Tuesday, November 03, 2009

Miscalculating financial and environmental risk and Miami International Airport... by gimleteye

The Miami Herald noted our blog and post on the Everglades Jetport controversy in today's front page, top of the fold story by Curtis Morgan:

The county commission was scheduled to take up the question of rock mining, oil drilling, or otherwise exploiting property owned by the county in the middle of Big Cypress National Preserve in order to pay down debt incurred by the expansion of Miami International Airport.

A decade ago, I lead the campaign to stop the conversion of the Homestead Air Force Base into a major "reliever" airport for Miami International; a deal memorialized as another scheme gone awry by the same unreformable majority of the county commission whose principals sit on the dais today. The public was told-- hyped by the misinformation generated by economists and forecasters and the engineering cartel hired by political insiders who had reconstituted from the board of directors of the Latin Builders Association--that even with the expansion of Miami International, that our economy could not survive without more capacity from a new airport at Homestead.

It is exactly the kind of miscalculation of risk that motivated the citizens of Florida and Miami-Dade, forty years ago, to stop the expansion of suburbia into the Everglades through a nonsensical scheme to put the world's largest airport in the middle of the Everglades.

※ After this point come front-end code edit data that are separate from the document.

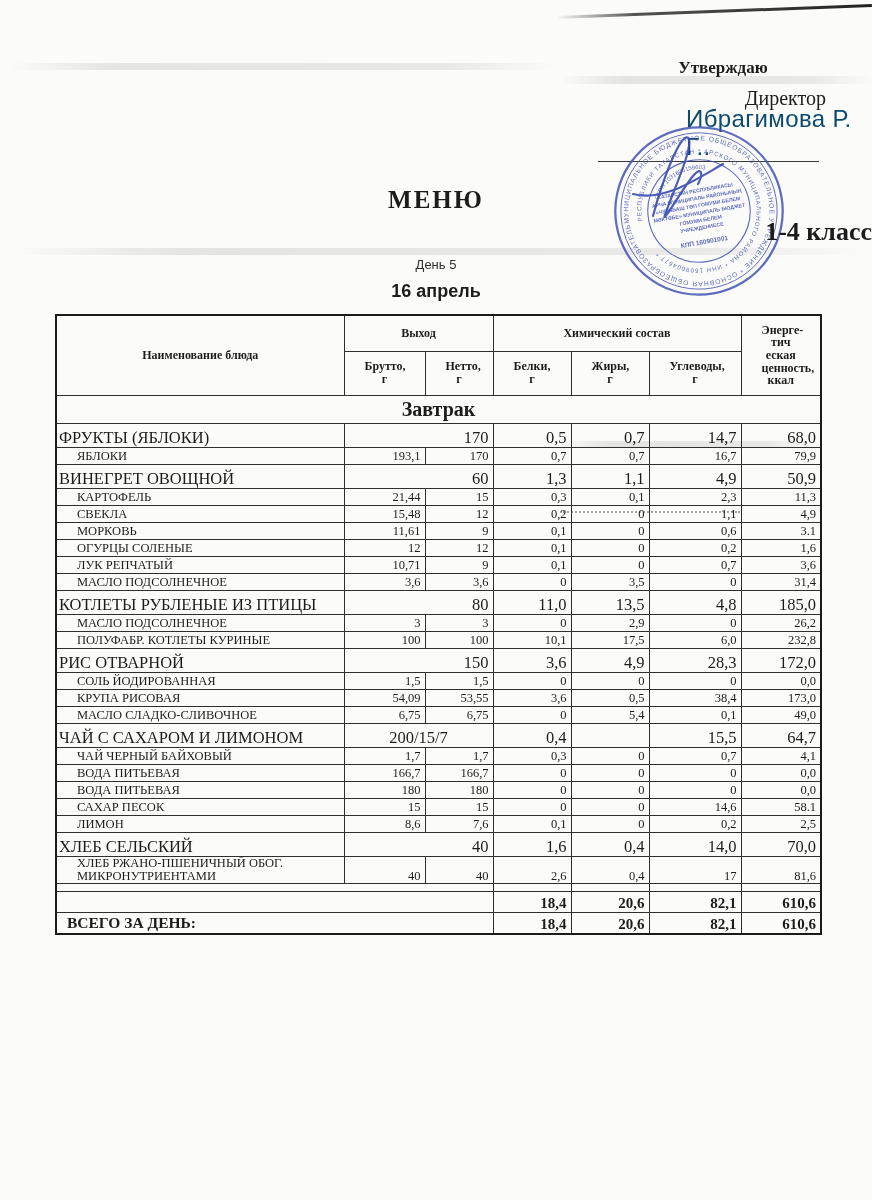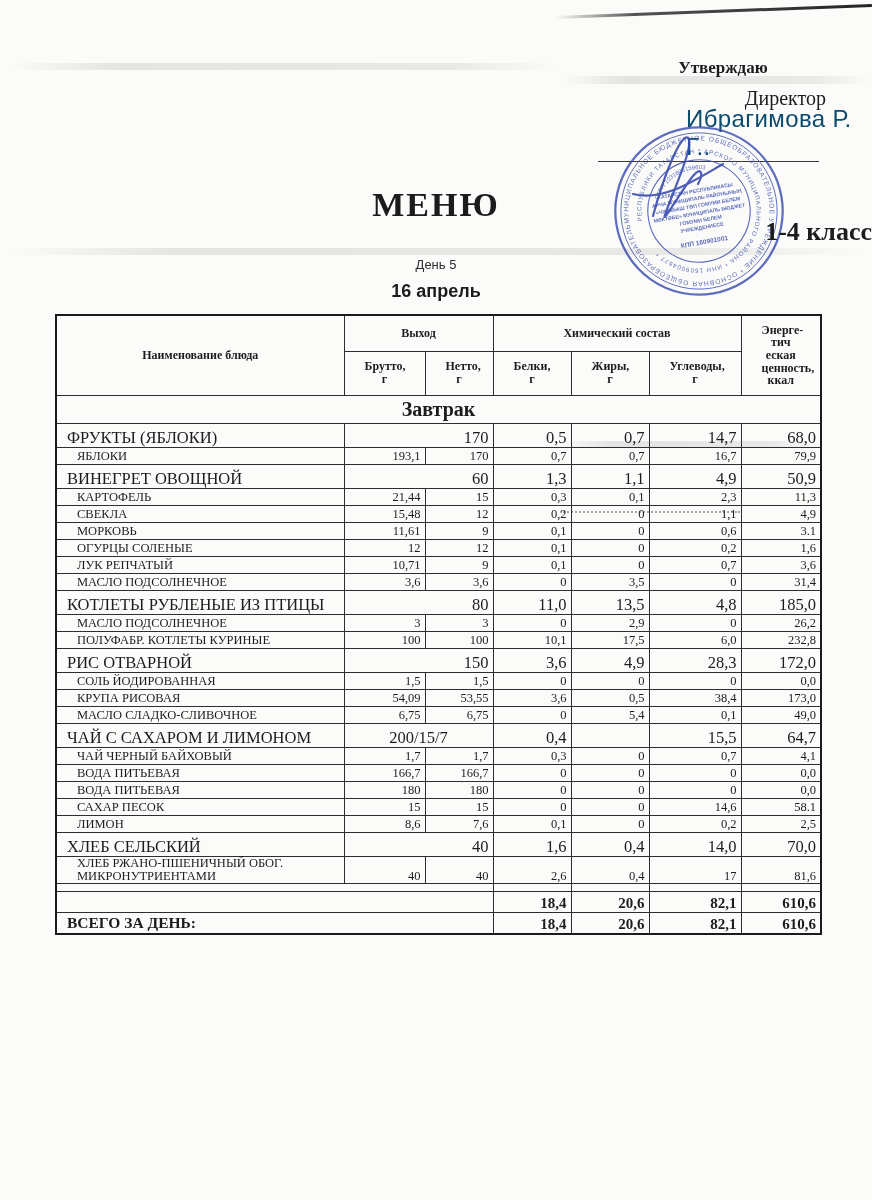--- a/index.html
+++ b/index.html
@@ -15,33 +15,33 @@
   .director{position:absolute;top:87px;right:46px;font-size:20px;}
   .director-name{position:absolute;top:105px;left:686px;font-size:24px;font-family:"Liberation Sans",sans-serif;color:#0c4a6e;letter-spacing:.4px;}
   .signline{position:absolute;top:161px;left:598px;width:221px;border-top:1.6px solid #3a3a3a;}
 
   
   .stamp{position:absolute;left:606px;top:118px;width:186px;height:186px;transform:rotate(-10deg);opacity:.82;}
   .stamp text{font-family:"Liberation Sans",sans-serif;fill:#3b4db0;}
   .signature{position:absolute;left:615px;top:116px;width:140px;height:115px;opacity:.9;}
 
   
-  .title{position:absolute;top:186px;left:0;right:0;text-align:center;font-size:34px;font-weight:bold;letter-spacing:2px;}
+  .title{position:absolute;top:186px;left:0;right:0;text-align:center;font-size:25px;font-weight:bold;letter-spacing:2px;}
   .subtitle{position:absolute;top:217px;left:0;right:0;text-align:right;font-size:26px;font-weight:bold;}
   .dayline{position:absolute;top:257px;left:0;right:0;text-align:center;font-size:13px;font-family:"Liberation Sans",sans-serif;color:#2f2f2f;}
   .dateline{position:absolute;top:281px;left:0;right:0;text-align:center;font-size:18px;font-weight:bold;font-family:"Liberation Sans",sans-serif;}
 
   
   table.menu{position:absolute;top:314px;left:55px;width:765px;border-collapse:collapse;table-layout:fixed;}
   table.menu th,table.menu td{border:1px solid #2e2e2e;padding:0 4px;vertical-align:bottom;line-height:1.05;overflow:visible;}
   table.menu{border:2px solid #1b1b1b;}
   table.menu thead th{vertical-align:middle;text-align:center;font-size:12px;font-weight:bold;padding:2px 20px;}
   tr.row-section td{text-align:center;font-size:20px;font-weight:bold;height:27px;vertical-align:middle;}
   tr.row-dish td{height:23px;font-size:16.5px;}
-  tr.row-dish td.cell-name{white-space:nowrap;padding-left:10px;}
+  tr.row-dish td.cell-name{white-space:nowrap;padding-left:2px;}
   tr.row-ing td{height:16px;font-size:12.5px;}
   tr.row-ing td.cell-name{padding-left:20px;}
   tr.row-empty td{height:7px;}
   tr.row-total td,tr.row-grand td{height:20px;font-size:15px;font-weight:bold;}
   tr.row-grand td.cell-name{font-size:15.5px;padding-left:10px;vertical-align:middle;}
   td.num{text-align:right;font-family:"Liberation Serif",serif;}
   td.num.center{text-align:center;}
   .dotted-artifact{position:absolute;pointer-events:none;border-top:2px dotted rgba(60,60,60,.45);}
 </style>
 </head>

Stopping the Everglades Jetport motivated Marjory Stoneman Douglas-- author of "River of Grass"-- to join other civic leaders in founding Friends of the Everglades (I am conservation chair of that organization). The Everglades Jetport controversy engaged politics in the United States, and the mainstream media, all the way to the White House. It seems incredible to me that the Miami Dade County Commission could send us back to plow over all that old history.

One thing that environmentalists have learned: when it comes to money and the law and the environment, the imperative of money usually wins, no matter the risk. The waste of resources-- both human and financial and of natural resources, too-- is nothing short of amazing. Yet, some profit. The lobbyists cheer another cause to gin fees from. The engineers fill the hours of planners emptied by the housing market bust. The county commissioners see opportunities "expanding the tax base". This is how the game is played.

Maybe I will go back and retrieve the statistics used by Miami Dade Aviation on passenger landings to plead for the Homestead Air Force Base with the county commission. Or, maybe, the media will go back and review just how did the cost-overruns of the MIA expansion mushroom into the billions, and what were the precise terms that benefited the group of lobbyists who incorporated in order to "consult" the billion dollar expansion. One might also ask if any of those lobbyists are also land speculators at the edge of the Everglades and would any of them stand to profit through any expansion of commercial or recreational uses into the lands of the Everglades Jetport. Honestly, you couldn't make this stuff up.

4 comments:

andrew said...

Well deserved attention to the views of Alan Farago and the other contributors to Eye on Miami. Keep on with the good fight.

Anonymous said...

Thankfully it was pulled off the agenda but we really need to keep an eye out!

Geniusofdespair said...

The Herald article has 88 comments (it was originally posted yesterday).

swampthing said...

Good to see you in ink.

,,, emergency Space Shuttle landing site and as an isolated spot for the Department of Homeland Security to route planes hijacked by terrorists or that face other security issues.,,,

If they figure out how to fly passenger jets by remote control doohickeys, hijacking will be obsolete. If they offer a free trip to the moon, swampthing would not go.

Airports are over rated, the Everglades unappreciated.